*What to do:*
Your answer should hold every line of the records below that contains the string "marker".

*Dataset records:*
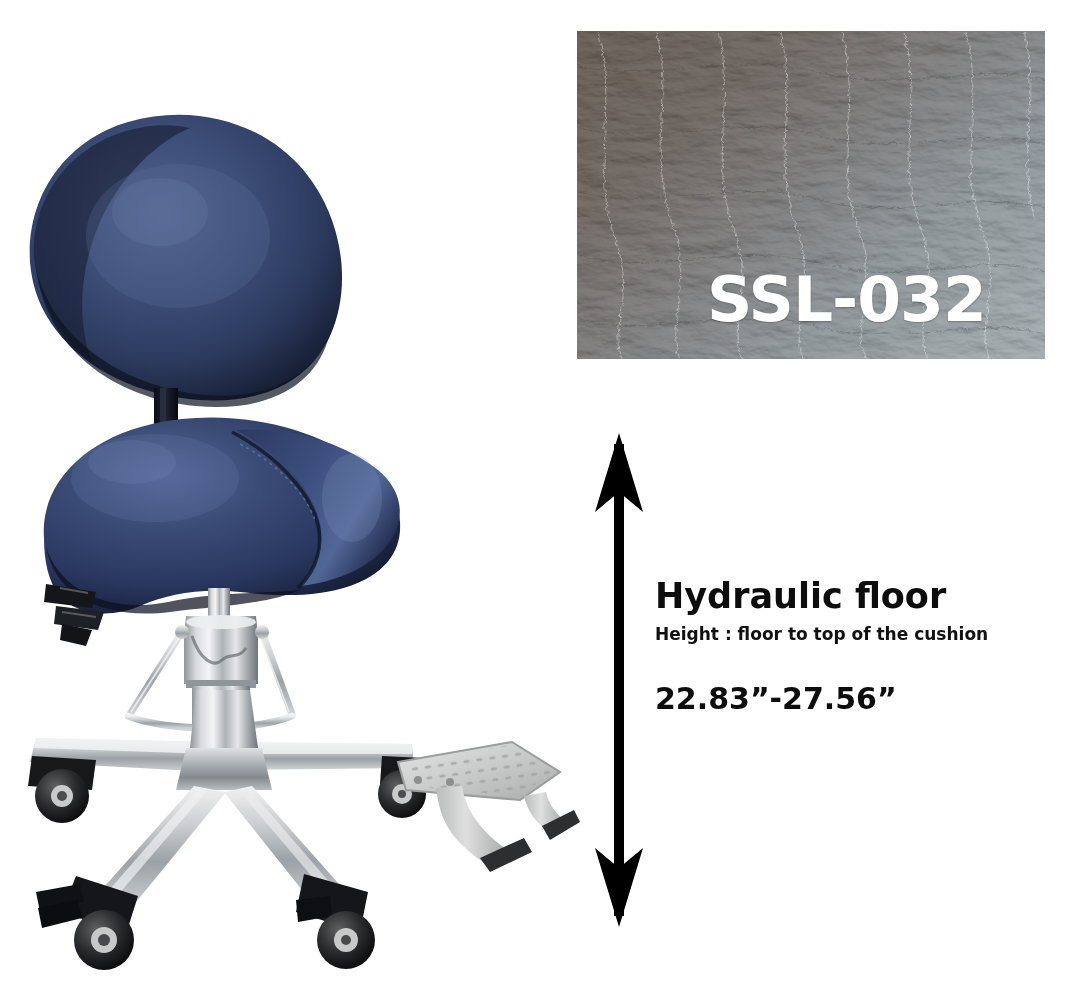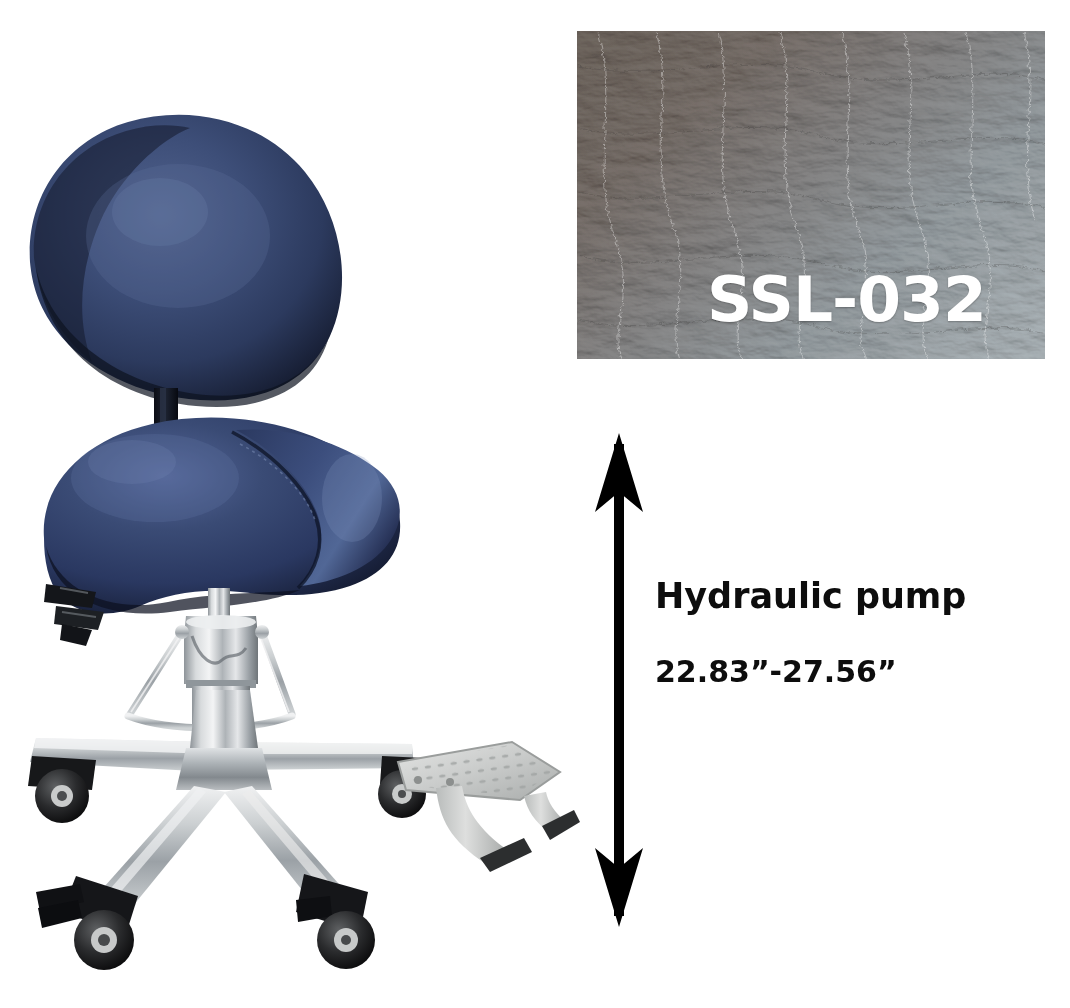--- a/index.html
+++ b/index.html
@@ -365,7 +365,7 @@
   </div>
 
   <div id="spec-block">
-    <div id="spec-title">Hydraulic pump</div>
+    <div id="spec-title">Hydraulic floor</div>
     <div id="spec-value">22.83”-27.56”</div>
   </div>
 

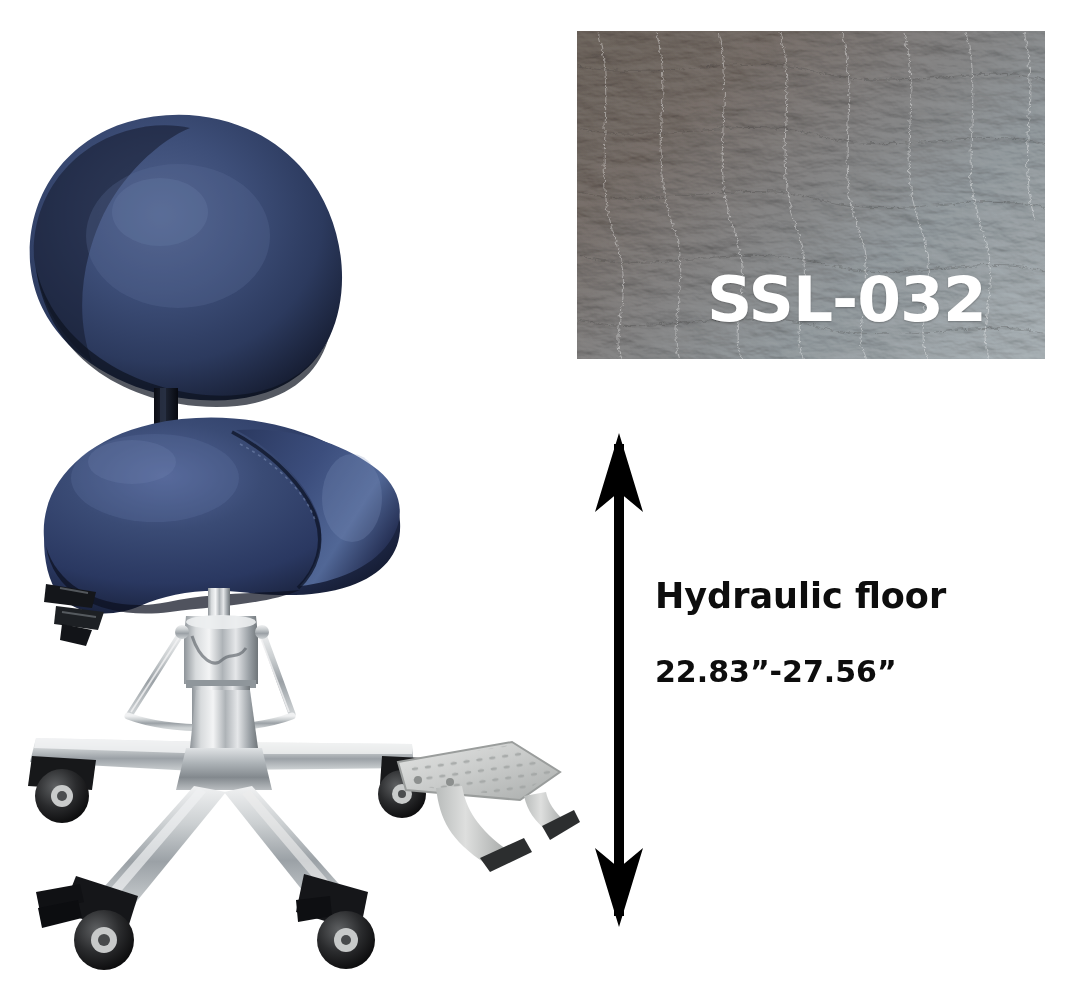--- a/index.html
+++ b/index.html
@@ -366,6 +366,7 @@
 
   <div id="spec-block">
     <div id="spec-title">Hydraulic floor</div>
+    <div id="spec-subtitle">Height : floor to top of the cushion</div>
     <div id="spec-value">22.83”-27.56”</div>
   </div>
* * *
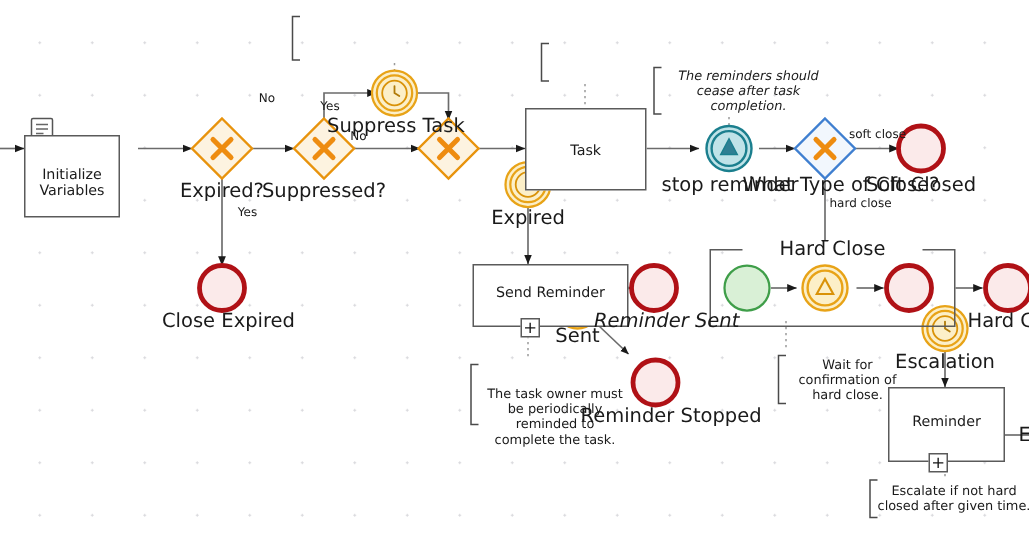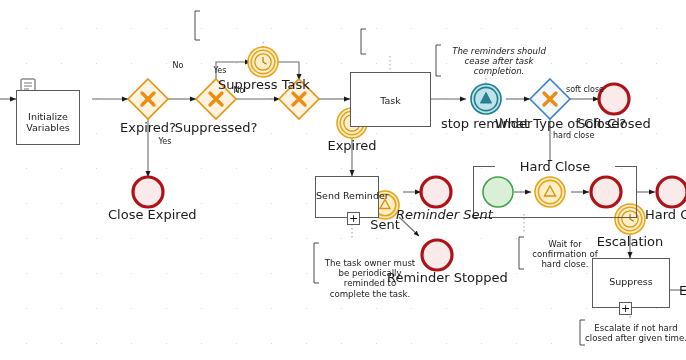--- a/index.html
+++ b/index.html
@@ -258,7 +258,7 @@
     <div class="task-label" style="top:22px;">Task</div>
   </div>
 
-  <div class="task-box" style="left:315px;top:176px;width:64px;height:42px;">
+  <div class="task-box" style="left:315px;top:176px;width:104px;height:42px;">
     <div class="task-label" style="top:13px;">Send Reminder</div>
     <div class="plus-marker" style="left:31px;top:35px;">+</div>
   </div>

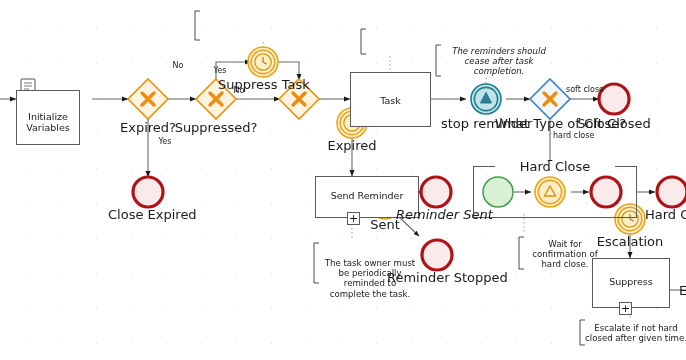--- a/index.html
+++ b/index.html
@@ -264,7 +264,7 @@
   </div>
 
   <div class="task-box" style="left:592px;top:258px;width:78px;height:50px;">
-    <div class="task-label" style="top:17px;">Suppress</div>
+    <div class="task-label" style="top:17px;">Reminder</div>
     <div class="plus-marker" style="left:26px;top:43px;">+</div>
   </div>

*Output below:*
     <div class="plus-marker" style="left:31px;top:35px;">+</div>
     <div class="plus-marker" style="left:26px;top:43px;">+</div>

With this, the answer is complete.